Records supplied:
┄┄┄┄┄┄┄┄┄┄

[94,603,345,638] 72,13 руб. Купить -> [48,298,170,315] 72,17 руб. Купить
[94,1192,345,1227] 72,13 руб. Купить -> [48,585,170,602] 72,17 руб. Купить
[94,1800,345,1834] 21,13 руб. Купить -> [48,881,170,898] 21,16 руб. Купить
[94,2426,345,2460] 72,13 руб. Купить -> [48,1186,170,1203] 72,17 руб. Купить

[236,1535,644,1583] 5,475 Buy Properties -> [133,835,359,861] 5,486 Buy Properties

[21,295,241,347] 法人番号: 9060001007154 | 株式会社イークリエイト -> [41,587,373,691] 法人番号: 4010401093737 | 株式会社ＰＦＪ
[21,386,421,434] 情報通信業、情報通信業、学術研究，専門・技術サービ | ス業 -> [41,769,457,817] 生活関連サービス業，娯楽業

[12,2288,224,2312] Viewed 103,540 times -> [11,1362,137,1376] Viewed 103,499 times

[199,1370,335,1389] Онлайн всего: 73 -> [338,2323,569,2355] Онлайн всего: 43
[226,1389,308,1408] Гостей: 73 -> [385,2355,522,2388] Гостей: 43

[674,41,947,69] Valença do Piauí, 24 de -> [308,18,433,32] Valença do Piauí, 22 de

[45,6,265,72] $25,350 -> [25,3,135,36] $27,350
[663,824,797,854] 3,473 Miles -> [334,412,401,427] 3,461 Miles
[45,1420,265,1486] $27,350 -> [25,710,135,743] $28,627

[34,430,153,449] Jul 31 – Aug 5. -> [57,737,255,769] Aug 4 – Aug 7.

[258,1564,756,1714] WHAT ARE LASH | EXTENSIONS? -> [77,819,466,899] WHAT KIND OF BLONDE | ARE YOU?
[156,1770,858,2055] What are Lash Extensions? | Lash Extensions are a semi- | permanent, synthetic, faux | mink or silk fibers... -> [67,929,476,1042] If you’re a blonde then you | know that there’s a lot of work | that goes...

┄┄┄┄┄┄┄┄┄┄

Problem statement:
Select every line above that contains the word "Купить", and copy it.

Solution for this exercise:
[94,603,345,638] 72,13 руб. Купить -> [48,298,170,315] 72,17 руб. Купить
[94,1192,345,1227] 72,13 руб. Купить -> [48,585,170,602] 72,17 руб. Купить
[94,1800,345,1834] 21,13 руб. Купить -> [48,881,170,898] 21,16 руб. Купить
[94,2426,345,2460] 72,13 руб. Купить -> [48,1186,170,1203] 72,17 руб. Купить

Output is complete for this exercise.